Jim's tight lipped about most of the details. The toxicity report and the bright pink line of skin held together with good ole fashioned stitches says more than Jim needs to. He's sullen, combative and just plain uncooperative with everything going on around him to the point that Leonard's sure the hospital staff (more like a clinic in Leonard's opinion) are happy to send him out the door. The relieved to be alive bliss wore off with Jim's pain meds. Now he's back to hating the world.
Jim's even thinner than he was when Leonard left. The baggy sweatshirt he's thrown on doesn't improve the look of his stature. His glower grows deeper as Leonard pushes the wheelchair into Jim's room.
"Check out time," says Leonard, as he physically puts Jim in the chair. Jim could probably walk and given the choice would opt to crawl out if he had to but policy says if he's wheeled in, he's wheeled out. He's not talking to Leonard today but at least he isn't actively working against him the way he did the nurses this morning. Small miracles. Leonard will take them where he can get them.

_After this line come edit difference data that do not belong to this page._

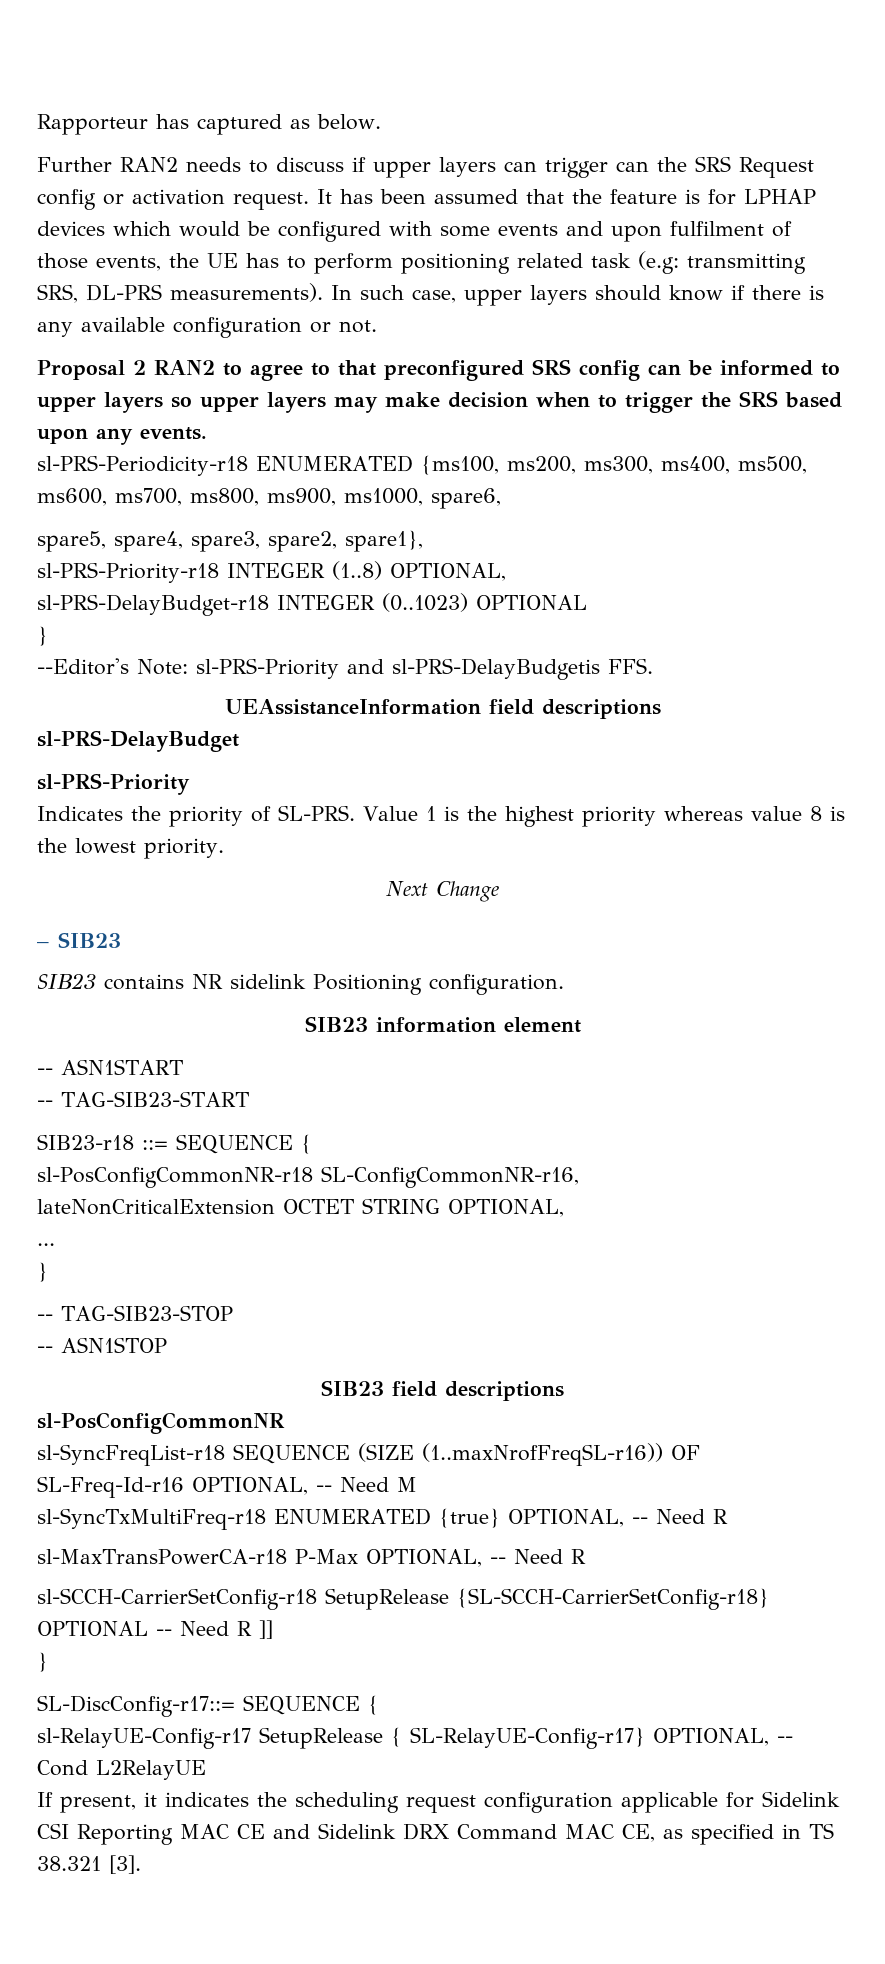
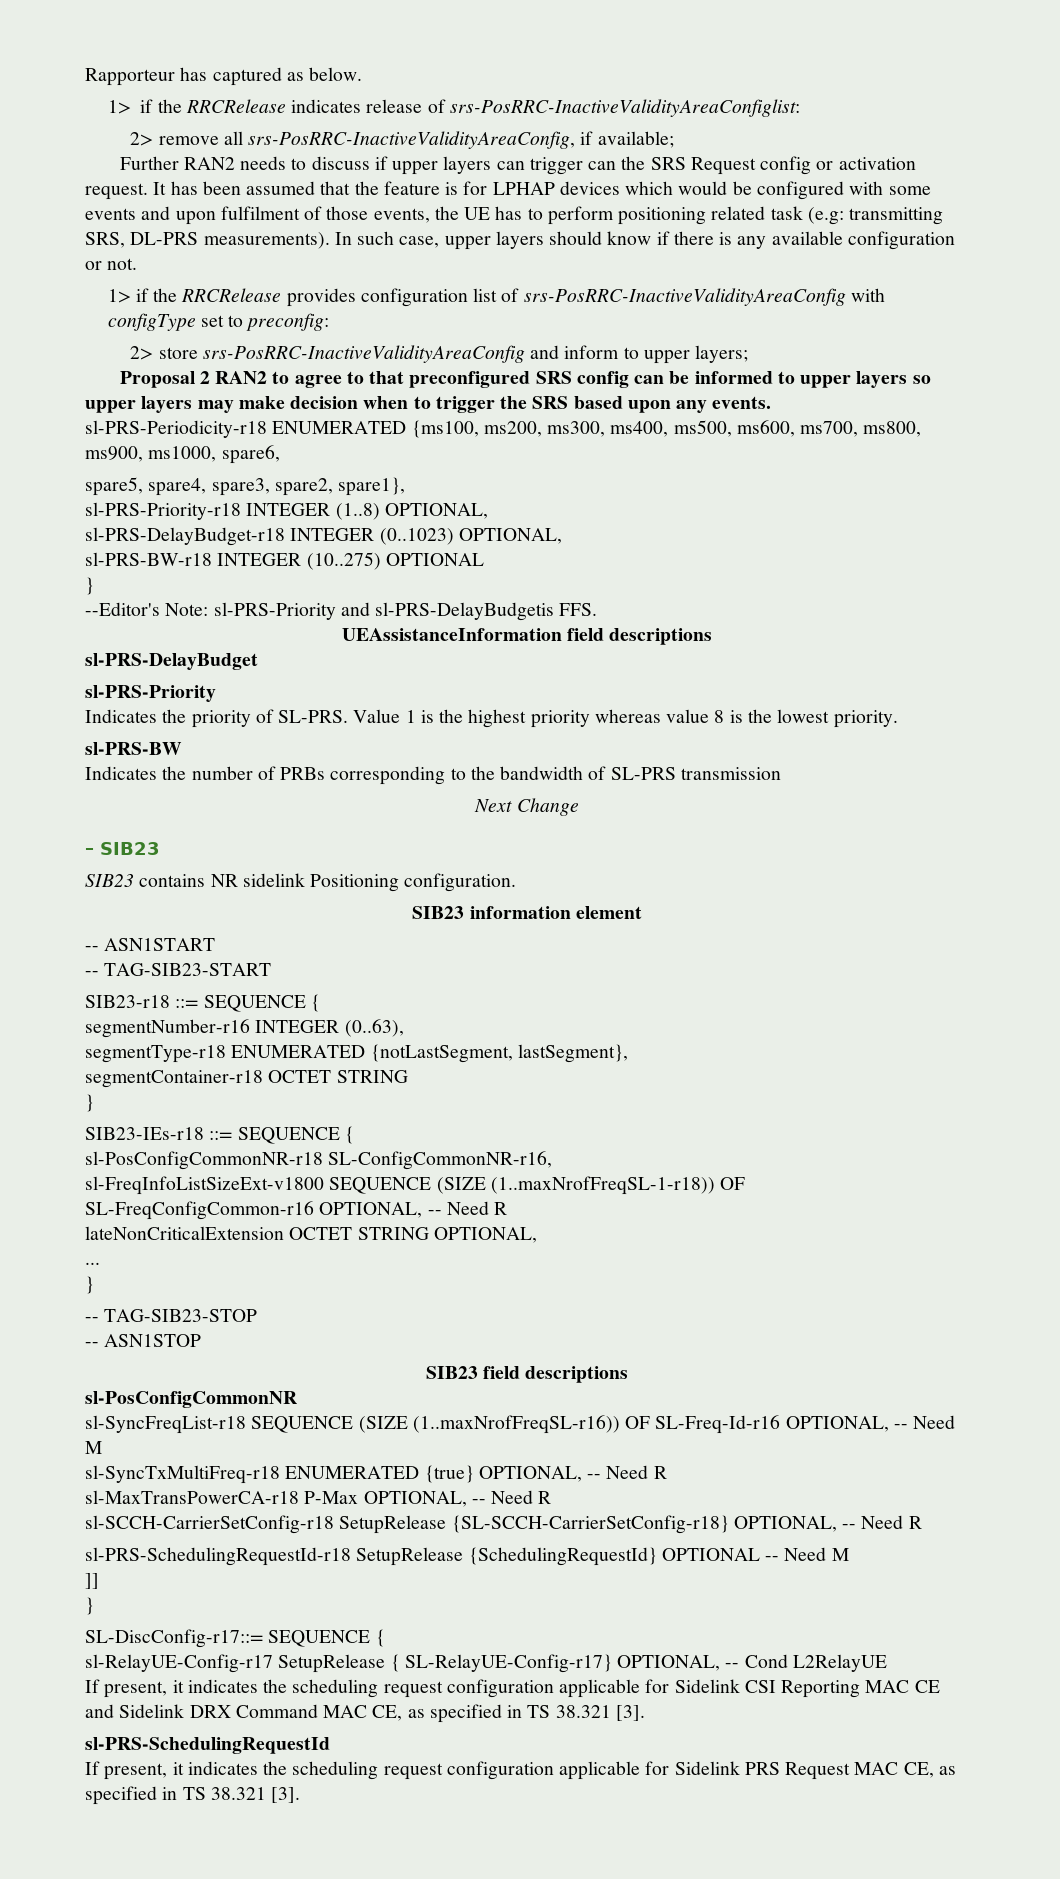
+ 1> if the RRCRelease indicates release of srs-PosRRC-InactiveValidityAreaConfiglist:
+ 2> remove all srs-PosRRC-InactiveValidityAreaConfig, if available;
+ 1> if the RRCRelease provides configuration list of srs-PosRRC-InactiveValidityAreaConfig with configType set to preconfig:
+ 2> store srs-PosRRC-InactiveValidityAreaConfig and inform to upper layers;
- sl-PRS-DelayBudget-r18 INTEGER (0..1023) OPTIONAL
+ sl-PRS-DelayBudget-r18 INTEGER (0..1023) OPTIONAL,
+ sl-PRS-BW-r18 INTEGER (10..275) OPTIONAL
+ sl-PRS-BW
+ Indicates the number of PRBs corresponding to the bandwidth of SL-PRS transmission
+ segmentNumber-r16 INTEGER (0..63),
+ segmentType-r18 ENUMERATED {notLastSegment, lastSegment},
+ segmentContainer-r18 OCTET STRING
+ }
+ SIB23-IEs-r18 ::= SEQUENCE {
  sl-PosConfigCommonNR-r18 SL-ConfigCommonNR-r16,
+ sl-FreqInfoListSizeExt-v1800 SEQUENCE (SIZE (1..maxNrofFreqSL-1-r18)) OF SL-FreqConfigCommon-r16 OPTIONAL, -- Need R
- sl-SCCH-CarrierSetConfig-r18 SetupRelease {SL-SCCH-CarrierSetConfig-r18} OPTIONAL -- Need R ]]
+ sl-SCCH-CarrierSetConfig-r18 SetupRelease {SL-SCCH-CarrierSetConfig-r18} OPTIONAL, -- Need R
+ sl-PRS-SchedulingRequestId-r18 SetupRelease {SchedulingRequestId} OPTIONAL -- Need M
+ ]]
+ sl-PRS-SchedulingRequestId
+ If present, it indicates the scheduling request configuration applicable for Sidelink PRS Request MAC CE, as specified in TS 38.321 [3].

Jim's sleeves get pushed up during the transfer from his bed to the wheel chair. Leonard notices first. The arm's been butchered, first by Jim and then by the man claiming to be the town surgeon. Stitches were put to rest in favor of dermal regenerators and nano sutures decades ago but facilities with little funding have to resort to old methods sometimes.
Leonard tires to look at it with clinical detachment, assessing what's been done and what he can do now to try and remove the blemish of that night that now mars Jim's skin like a coiling snake. It doesn't work. Every detail brings him back to the fact that it's Jim's skin on his arm covering his veins. Leonard's kind of relieved the kid didn't pay that much attention in biology class or Leonard could be here to claim a corpse. Jim's sheer dumb luck worked over time this week to see him through this mess despite the kid's rather thorough attempt otherwise.
It's one more scar on a body riddled with dozens of others and even more invisible ones.
Jim's quick to push his sleeve down.
"I can run a regenerator of that, try and lessen it for you, but a cosmetic surgeon is the only one that can erase it completely now," offers Leonard, trying to tread lightly.
"No," is all Jim says.
Leonard's not sure what Jim's angle is in regards to the scar. It's not something they have to address right this moment anyways. "I've booked a hotel in Sioux City for a couple of days, then we can catch a shuttle back home to San Francisco." There about two hours away, trapped in the confined space of a rental car before extracting themselves to the gilded cage of a hotel room.